### Records shown ###
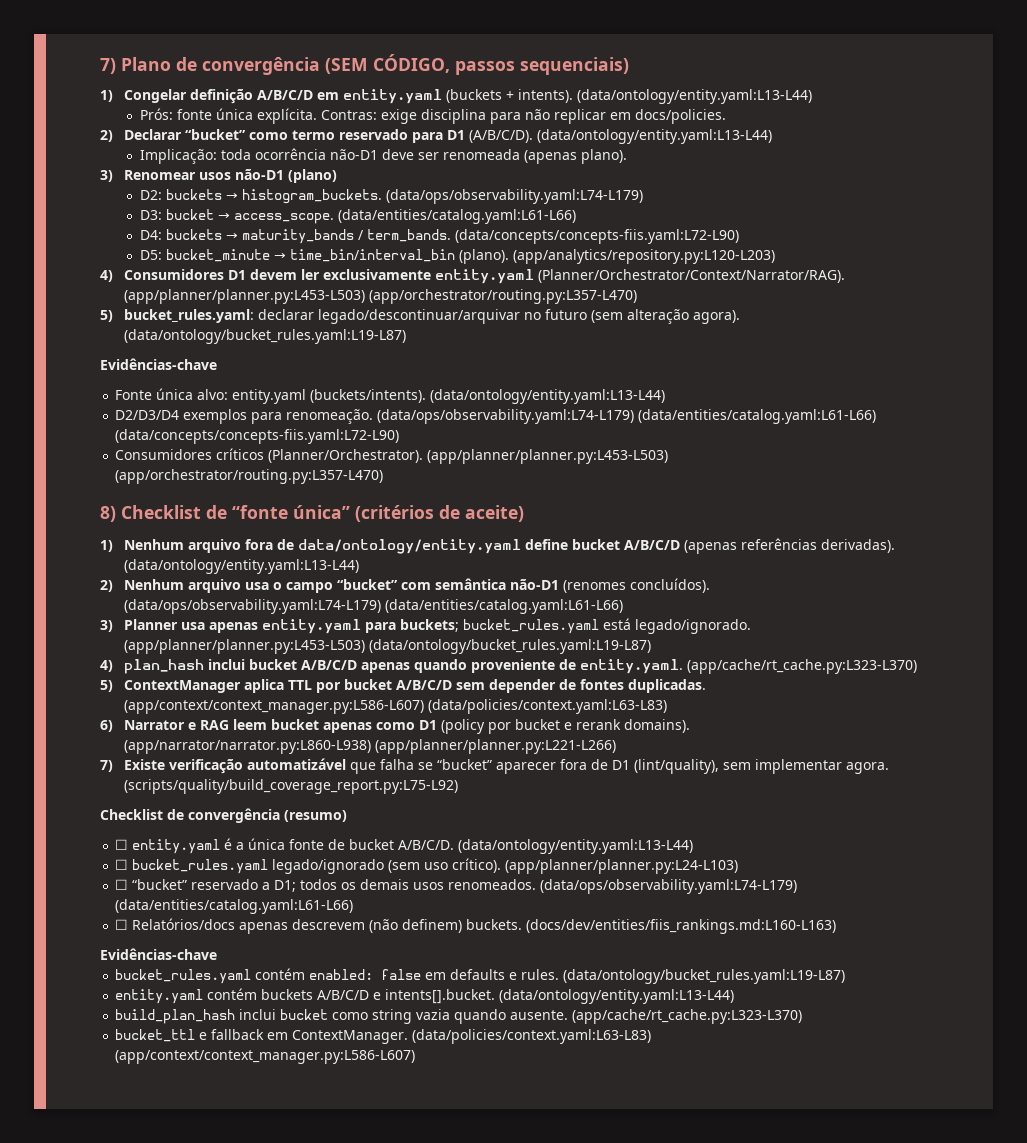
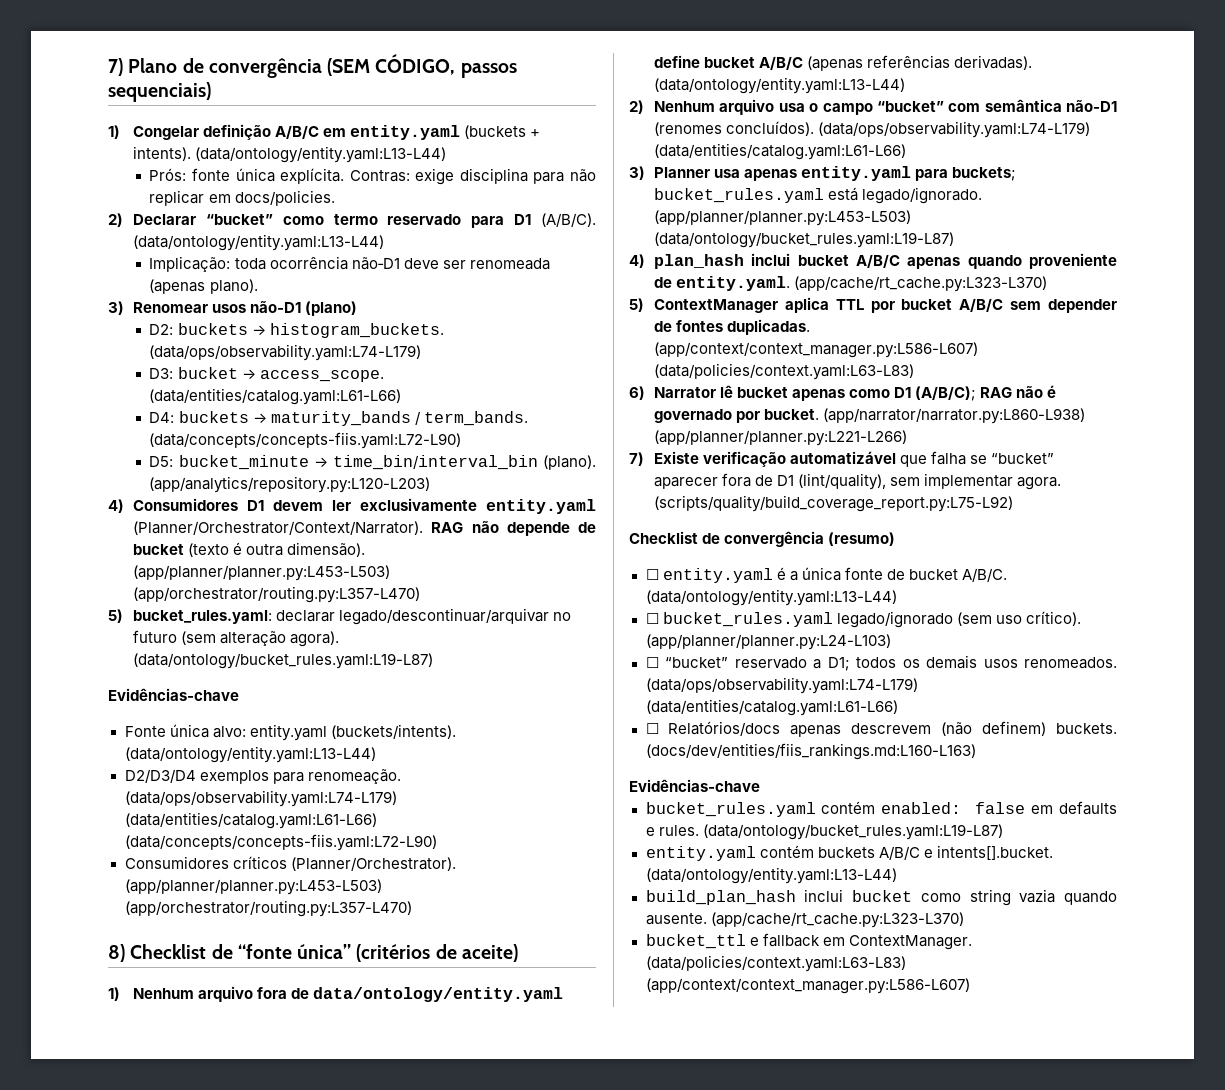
- 1) Congelar definição A/B/C/D em entity.yaml (buckets + intents).
+ 1) Congelar definição A/B/C em entity.yaml (buckets + intents).
- 2) Declarar “bucket” como termo reservado para D1 (A/B/C/D).
+ 2) Declarar “bucket” como termo reservado para D1 (A/B/C).
- 4) Consumidores D1 devem ler exclusivamente entity.yaml (Planner/Orchestrator/Context/Narrator/RAG).
+ 4) Consumidores D1 devem ler exclusivamente entity.yaml (Planner/Orchestrator/Context/Narrator). RAG não depende de bucket (texto é outra dimensão).
- 1) Nenhum arquivo fora de data/ontology/entity.yaml define bucket A/B/C/D (apenas referências derivadas).
+ 1) Nenhum arquivo fora de data/ontology/entity.yaml define bucket A/B/C (apenas referências derivadas).
- 4) plan_hash inclui bucket A/B/C/D apenas quando proveniente de entity.yaml. (app/cache/rt_cache.py:L323-L370)
+ 4) plan_hash inclui bucket A/B/C apenas quando proveniente de entity.yaml. (app/cache/rt_cache.py:L323-L370)
- 5) ContextManager aplica TTL por bucket A/B/C/D sem depender de fontes duplicadas.
+ 5) ContextManager aplica TTL por bucket A/B/C sem depender de fontes duplicadas.
- 6) Narrator e RAG leem bucket apenas como D1 (policy por bucket e rerank domains).
+ 6) Narrator lê bucket apenas como D1 (A/B/C); RAG não é governado por bucket.
- ☐ entity.yaml é a única fonte de bucket A/B/C/D.
+ ☐ entity.yaml é a única fonte de bucket A/B/C.
- entity.yaml contém buckets A/B/C/D e intents[].bucket. (data/ontology/entity.yaml:L13-L44)
+ entity.yaml contém buckets A/B/C e intents[].bucket. (data/ontology/entity.yaml:L13-L44)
###
- **Problem**: Give back the records above exactly. Pictures stay out.

- **Output for this exercise**:
- 1) Congelar definição A/B/C/D em entity.yaml (buckets + intents).
+ 1) Congelar definição A/B/C em entity.yaml (buckets + intents).
- 2) Declarar “bucket” como termo reservado para D1 (A/B/C/D).
+ 2) Declarar “bucket” como termo reservado para D1 (A/B/C).
- 4) Consumidores D1 devem ler exclusivamente entity.yaml (Planner/Orchestrator/Context/Narrator/RAG).
+ 4) Consumidores D1 devem ler exclusivamente entity.yaml (Planner/Orchestrator/Context/Narrator). RAG não depende de bucket (texto é outra dimensão).
- 1) Nenhum arquivo fora de data/ontology/entity.yaml define bucket A/B/C/D (apenas referências derivadas).
+ 1) Nenhum arquivo fora de data/ontology/entity.yaml define bucket A/B/C (apenas referências derivadas).
- 4) plan_hash inclui bucket A/B/C/D apenas quando proveniente de entity.yaml. (app/cache/rt_cache.py:L323-L370)
+ 4) plan_hash inclui bucket A/B/C apenas quando proveniente de entity.yaml. (app/cache/rt_cache.py:L323-L370)
- 5) ContextManager aplica TTL por bucket A/B/C/D sem depender de fontes duplicadas.
+ 5) ContextManager aplica TTL por bucket A/B/C sem depender de fontes duplicadas.
- 6) Narrator e RAG leem bucket apenas como D1 (policy por bucket e rerank domains).
+ 6) Narrator lê bucket apenas como D1 (A/B/C); RAG não é governado por bucket.
- ☐ entity.yaml é a única fonte de bucket A/B/C/D.
+ ☐ entity.yaml é a única fonte de bucket A/B/C.
- entity.yaml contém buckets A/B/C/D e intents[].bucket. (data/ontology/entity.yaml:L13-L44)
+ entity.yaml contém buckets A/B/C e intents[].bucket. (data/ontology/entity.yaml:L13-L44)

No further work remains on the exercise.